Ligações estranhas (publicado originalmente em 15/12/2015)

Pouca gente, creio, viu ‘Maggie: A Transformação’. Estreou em julho no Brasil e logo sumiu das salas dos cinemas. No elenco estão Abigail Breslin (a ‘Pequena Miss Sunshine’, hoje com 19 anos) como a protagonista, e Arnould Schwarzenegger, pai da moça. É incrível como o ‘Exterminador do Futuro’ tenta se passar por humano sentimental, mas as suas reações em cena se parecem mais com paredes, tamanha é a contagiante emoção diante das câmeras. O roteiro segue a linha das tramas de zumbis: a cidade está contaminada com um vírus potente e os infectados têm de se isolar, pois a enfermidade é contagiosa e etc e tal. Nada fora dos quadros, de incomum. O diretor é o novato Henry Hobson, que esteve nos bastidores de algumas festas do Oscar, no departamento de arte, e o roteirista também é estreante: John Scott. ‘Maggie’ chega a ser banal, mas a presença da dupla dá à fita ares duma falsa qualidade. Se você gosta deste tipo de aventura, delicie-se. Se não, passe longe e se dedique a livros.

Paralelamente à ‘Maggie’, indicado por um amigo, lia ‘A Metamorfose’, o classicão de Franz Kafka. E tudo na mesma semana. Encontrei semelhanças entre um e outro! Podem me chamar de biruta ou o inconsequente-mor, mas a realidade é essa. Tal qual Gregor Samsa, o personagem central da trama do escritor, transformado em bicho nojento ao acordar, Maggie ‘precisa’ ficar isolada do universo. Os parentes não a desejam por perto e ela pena para se comunicar com as pessoas em volta. Ninguém a ouve porque têm medo do que ela possa fazer. Samsa fala, mas a sua voz sai como grunhidos toscos e degradantes, como se o inseto berrasse por melhorias. A mãe e irmã dele se assustam e há passagens macabras nas páginas, nesta obra que considero a mais perturbadora de todos os tempos. A mutação de Maggie se dá aos poucos, ao contrário da de Gregor. Ele dormiu são e acordou metamorfoseado.

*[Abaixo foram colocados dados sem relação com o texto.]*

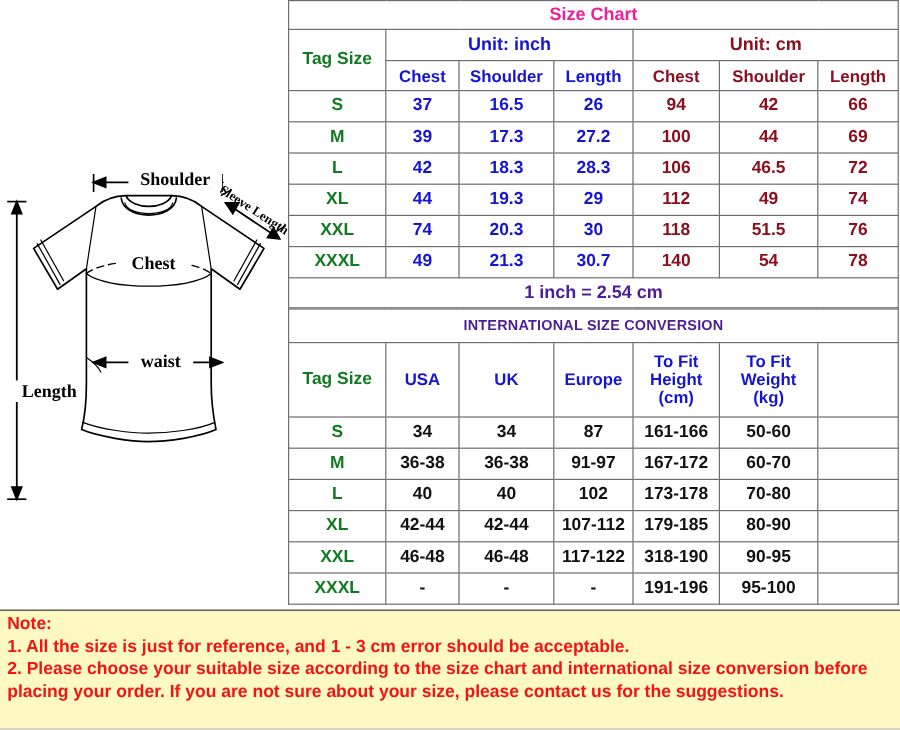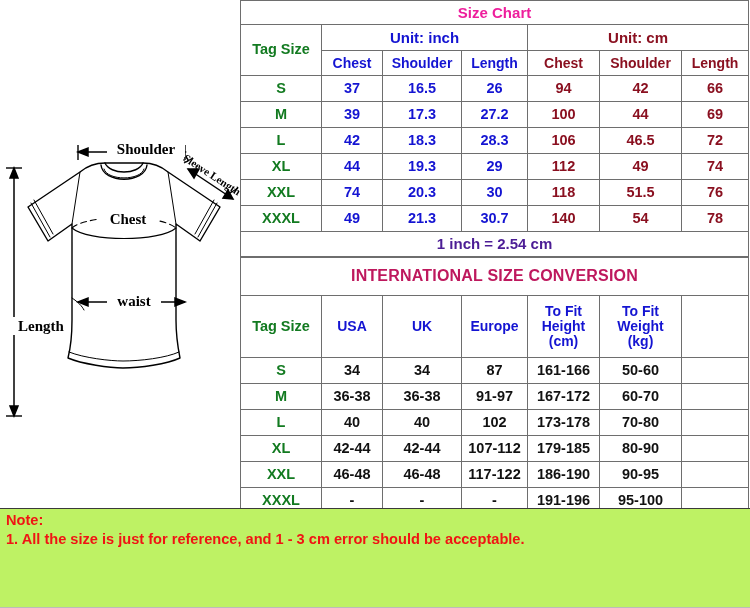--- a/index.html
+++ b/index.html
@@ -53,23 +53,23 @@
     line-height: 1.05;
     white-space: nowrap;
   }
   .t1-title {
     color: #ee1e9c;
     font-size: 15px;
     height: 24px;
     border-top: 1px solid #6e6e6e;
   }
   .t2-title {
-    color: #be185d;
-    font-size: 16px;
-    height: 38px;
+    color: #4c1d95;
+    font-size: 12px;
+    height: 28px;
     letter-spacing: .2px;
   }
   .tagsize-head {
     color: #127a20;
     font-size: 14.5px;
   }
   .unit-inch, .sub-inch { color: #1414d2; }
   .unit-cm,   .sub-cm   { color: #8a1020; margin-top: 40px; }
   .unit-inch, .unit-cm { font-size: 15px; height: 26px; }
   .sub-inch, .sub-cm { font-size: 14px; height: 25px; }
@@ -100,21 +100,21 @@
 
   #table2 { margin-top: 0; }
 
   
   #note-box {
     position: absolute;
     left: 0; top: 508px;
     width: 750px; height: 100px;
     border-top: 1px solid #3a3a3a;
     border-bottom: 1px solid #bbbbbb;
-    background: #bef264;
+    background: #fef9c3;
     padding: 2px 6px 0 6px;
   }
   #note-box .note-line {
     color: #f01414;
     font-weight: bold;
     font-size: 14.6px;
     line-height: 19px;
     white-space: nowrap;
   }
   #note-box .note-line.wrap { white-space: normal; }
@@ -373,34 +373,35 @@
           <td class="val-black">107-112</td>
           <td class="val-black">179-185</td>
           <td class="val-black">80-90</td>
           <td class="val-black blank-col"></td>
         </tr>
         <tr class="data-row">
           <td class="size-cell">XXL</td>
           <td class="val-black">46-48</td>
           <td class="val-black">46-48</td>
           <td class="val-black">117-122</td>
-          <td class="val-black">186-190</td>
+          <td class="val-black">318-190</td>
           <td class="val-black">90-95</td>
           <td class="val-black blank-col"></td>
         </tr>
         <tr class="data-row">
           <td class="size-cell">XXXL</td>
           <td class="val-black">-</td>
           <td class="val-black">-</td>
           <td class="val-black">-</td>
           <td class="val-black">191-196</td>
           <td class="val-black">95-100</td>
           <td class="val-black blank-col"></td>
         </tr>
       </tbody>
     </table>
   </div>
 </div>
 
 <div id="note-box">
   <div class="note-line">Note:</div>
   <div class="note-line">1. All the size is just for reference, and 1 - 3 cm error should be acceptable.</div>
+  <div class="note-line wrap">2. Please choose your suitable size according to the size chart and international size conversion before placing your order. If you are not sure about your size, please contact us for the suggestions.</div>
 </div>
 
 </body></html>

Porém, feridas ficam ali e os próximos sentem asco das situações. Maggie e Gregor ficam sem saída. Confesso: as ligações estranhas estas que faço. Ainda não cheguei a ver obras da sétima arte baseadas no mundo kafkiano. É desastroso pensar nesse ser. Há um média-metragem dirigido por Jan Nemec, de 50 minutos. Talvez seja a mais concentrada tradução pro cinema de ‘A Metamorfose’. Talvez. Os diretores precisam descobrir Kafka. Orson Welles foi um, com ‘O Processo’ (1962). ‘Maggie’ poderia ser uma versão. Exageros à parte, a figura de linguagem é marcante na produção de Hobson. Só ela.